Mais le sujet est loin d'être prioritaire au Cpme, qui se préoccupe surtout des directives sur les services, le temps de travail et les reconnaissances professionnelles, grands dossiers du moment pour les médecins. Il vient d'organiser une conférence européenne sur la sécurité des patients et va créer un centre d'excellence sur la qualité des soins. Enfin, le Cpme participe activement au lancement d'une plate-forme européenne sur l'obésité et vient de signer, en tant qu'organisation internationale, la convention de l'OMS sur la lutte contre le tabagisme.
Fondée en 1958, l'Union européenne des médecins spécialistes (Uems) est la doyenne des associations médicales européennes et elle partage ses locaux avec l'association des spécialistes belges. Son secrétaire général est un anatomopathologiste belge, le Dr Bernard Maillet, tandis que son président est un gynécologue finlandais, le Dr Hannu Halila. Pour le directeur des affaires européennes de l'Uems, Frédéric Destrebecq, la Constitution va renforcer la coordination entre les politiques de santé en Europe, mais celles-ci resteront largement nationales : « Les objectifs de rapprochement restent lointains, même s'il est vrai que le rôle de l'Europe dans la santé est de plus en plus important, qu'on le veuille ou non », estime-t-il. Selon l'Uems, la Constitution permettra avant tout de simplifier le fonctionnement de l'Union européenne, et il n'est pas « légitime » d'accuser ce texte de tous les maux, alors qu'il va au contraire faciliter les choses. Et l'Uems rappelle, par ailleurs, que la fameuse directive sur les services, dite Bolkestein, ne se fonde nullement sur la Constitution, mais bien sur les anciennes règles établies par le traité de Nice... Il est donc faux, là aussi, insiste l'organisation, de faire l'amalgame entre la Constitution et ce texte. En cas de rejet du référendum en France, prédit Frédéric Destrebecq, « je crains que l'Europe ne subisse un coup d'arrêt comparable à celui qui avait suivi l'échec de la Communauté européenne de défense en 1954 : il lui faudrait au moins cinq ou dix ans pour s'en remettre, et je ne sais pas si le Benelux ou l'Allemagne attendraient aussi longtemps que la France veuille bien revenir à des sentiments plus europhiles... ».

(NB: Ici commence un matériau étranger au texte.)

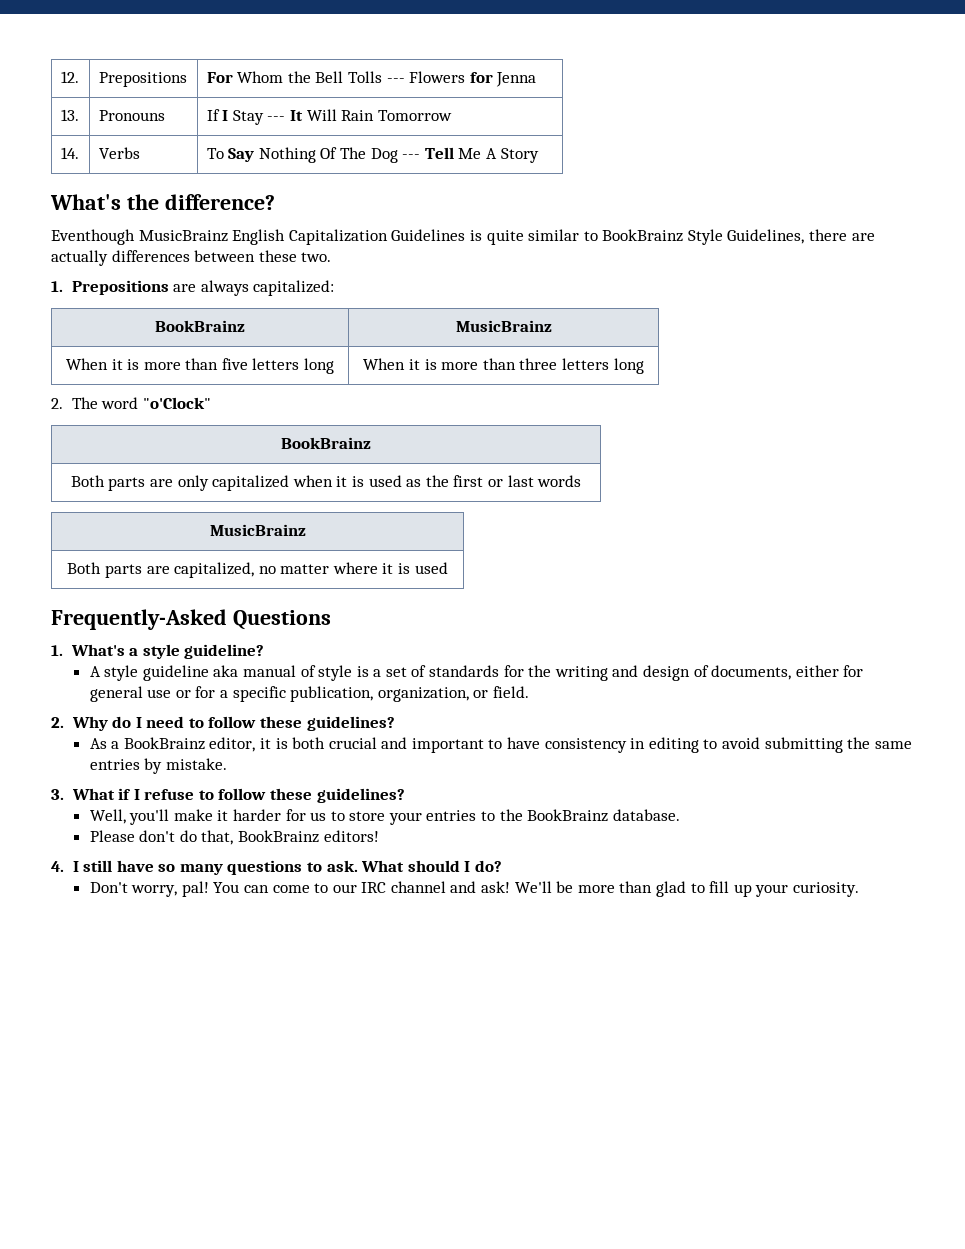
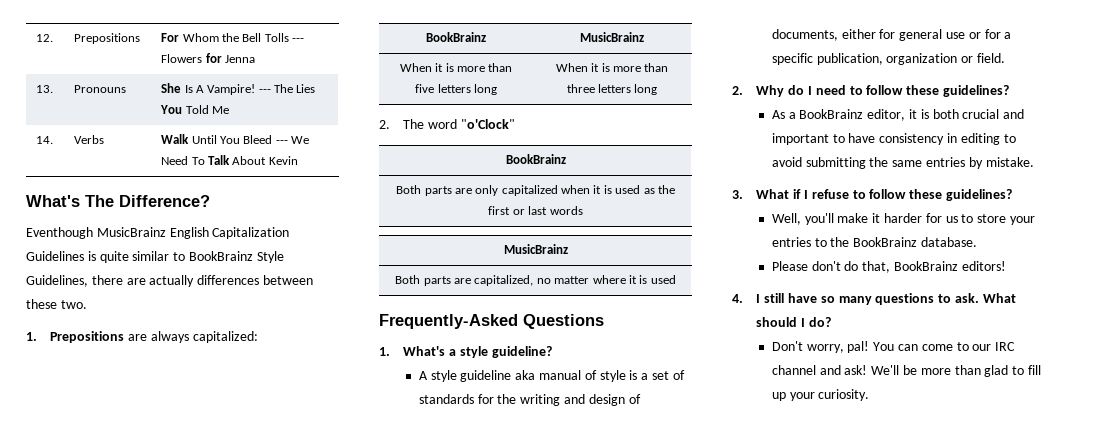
[206,109,452,125] [60,147,79,159] [98,147,140,159] [206,147,539,163] [50,194,275,210] If I Stay --- It Will Rain Tomorrow // 14. | Verbs | To Say Nothing Of The Dog --- Tell Me A Story // What's the difference? -> [161,83,316,95] [160,105,229,114] [36,136,54,144] [74,135,105,144] [161,134,310,144] [161,155,298,165] [26,195,210,207] She Is A Vampire! --- The Lies You Told Me // 14. | Verbs | Walk Until You Bleed --- We Need To Talk About Kevin // What's The Difference?
[377,687,469,702] organization, -> [886,53,958,65] organization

Mais, loin du tumulte français, l'Uems entend poursuivre avant tout son travail de défense professionnelle des spécialistes, qui passe par des travaux de longue haleine, comme l'accréditation des formations continues : grâce à elle, explique le Dr Maillet, un médecin dont la formation continue se sera déroulée en France pourra la faire valoir en Espagne, en Allemagne ou en Belgique, plutôt que de devoir la repasser, ce qui implique, bien sûr, une validation européenne des contenus. En outre, l'Uems a beaucoup travaillé sur l'harmonisation des formations spécialisées et a proposé récemment une définition commune de l'acte médical, notamment pour les spécialités. De même, elle n'a pas attendu les élargissements successifs de l'Europe pour travailler avec les médecins des pays voisins : la Turquie est membre associé de l'Uems qui veut « aider les médecins turcs à progresser, ce qui contribue aussi à lutter contre l'isolement de leur pays ».

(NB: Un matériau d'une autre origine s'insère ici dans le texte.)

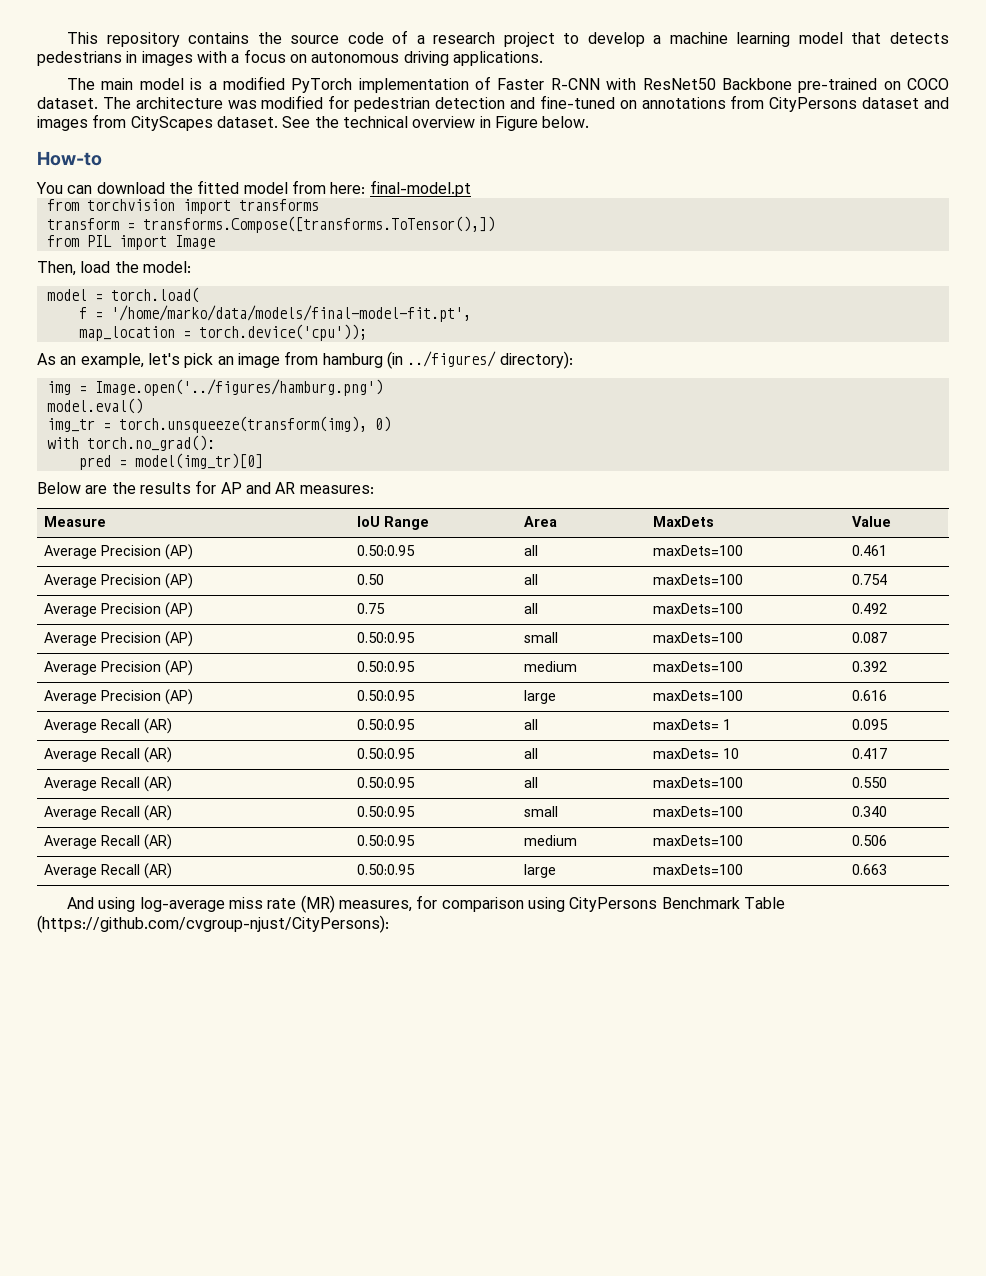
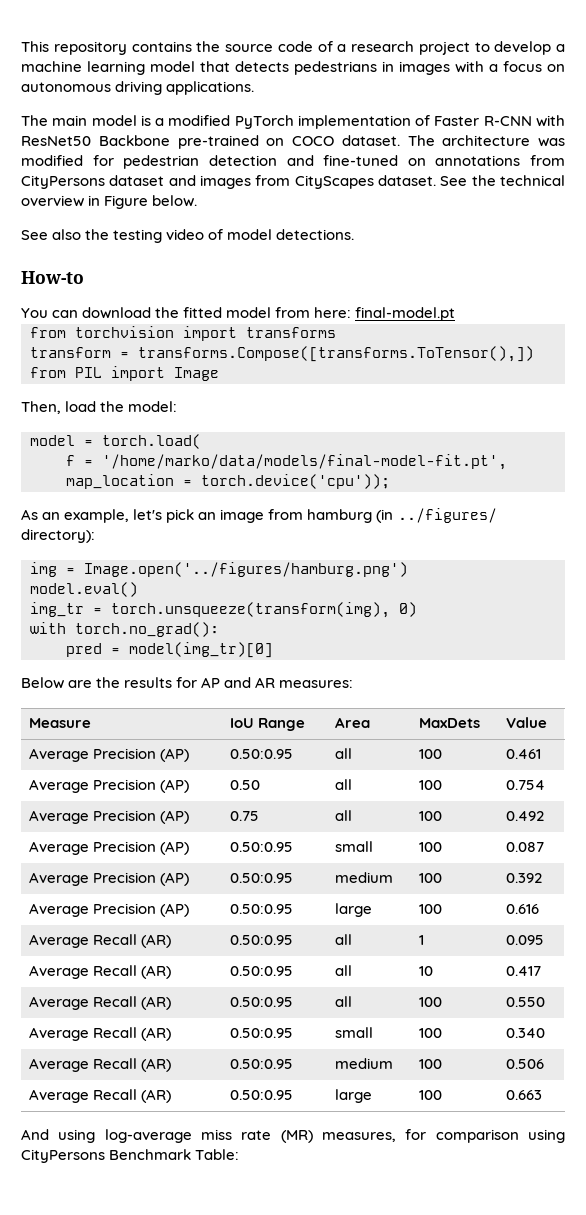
(590, 122) none -> [21,229,355,243] // See also the testing video of model detections.
[653,545,744,556] maxDets=100 -> [418,749,442,759] 100
[653,574,744,585] maxDets=100 -> [418,780,442,790] 100
[653,603,744,614] maxDets=100 -> [418,811,442,821] 100
[653,632,744,643] maxDets=100 -> [418,842,442,852] 100
[653,661,744,672] maxDets=100 -> [418,873,442,883] 100
[653,690,744,701] maxDets=100 -> [418,904,442,914] 100
[653,719,720,730] maxDets= -> (352, 939) none
[653,748,720,759] maxDets= -> (352, 970) none
[653,777,744,788] maxDets=100 -> [418,997,442,1007] 100
[653,806,744,817] maxDets=100 -> [418,1028,442,1038] 100
[653,835,744,846] maxDets=100 -> [418,1059,442,1069] 100
[653,864,744,875] maxDets=100 -> [418,1090,442,1100] 100
[743,897,785,909] [37,915,389,933] Table (https://github.com/cvgroup-njust/CityPersons): -> [195,1149,240,1160] Table:

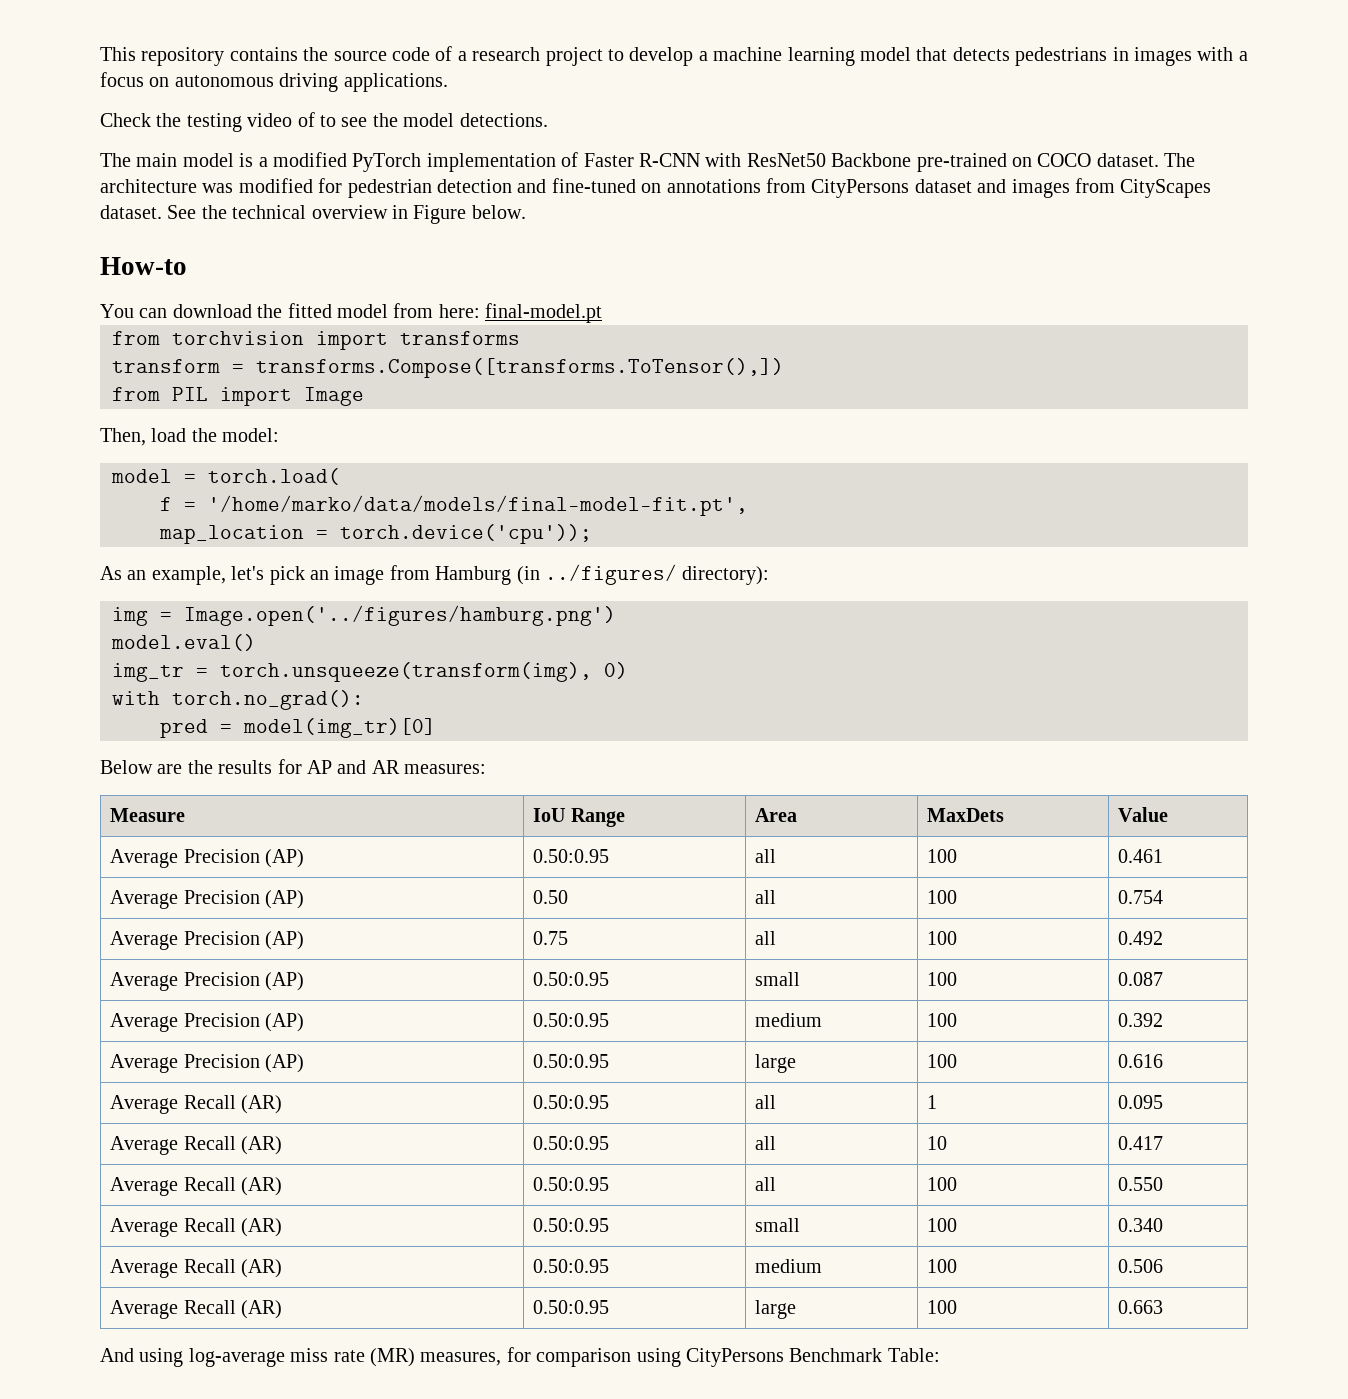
(255, 88) none -> [100,112,548,132] // Check the testing video of to see the model detections.
[21,229,355,243] // See also the testing video of model detections. -> (526, 212) none
[307,509,373,523] hamburg -> [435,566,512,585] Hamburg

Enfin, outre l'Uems, elle-même divisée en sections de spécialités, les autres grandes catégories de médecins sont aussi représentées au niveau européen, même si toutes ne se trouvent pas physiquement à Bruxelles. Ainsi, le secrétariat de l'Union européenne des médecins omnipraticiens (Uemo) « suit » sa présidence, actuellement détenue par la Suède, et fonctionne donc dans le cadre de l'association des médecins suédois. Les associations européennes de médecins salariés, de médecins hospitaliers et d'internes et de chefs (médecins « juniors ») disposent, elles aussi, de représentants chargés de faire entendre leur voix au sein du concert européen.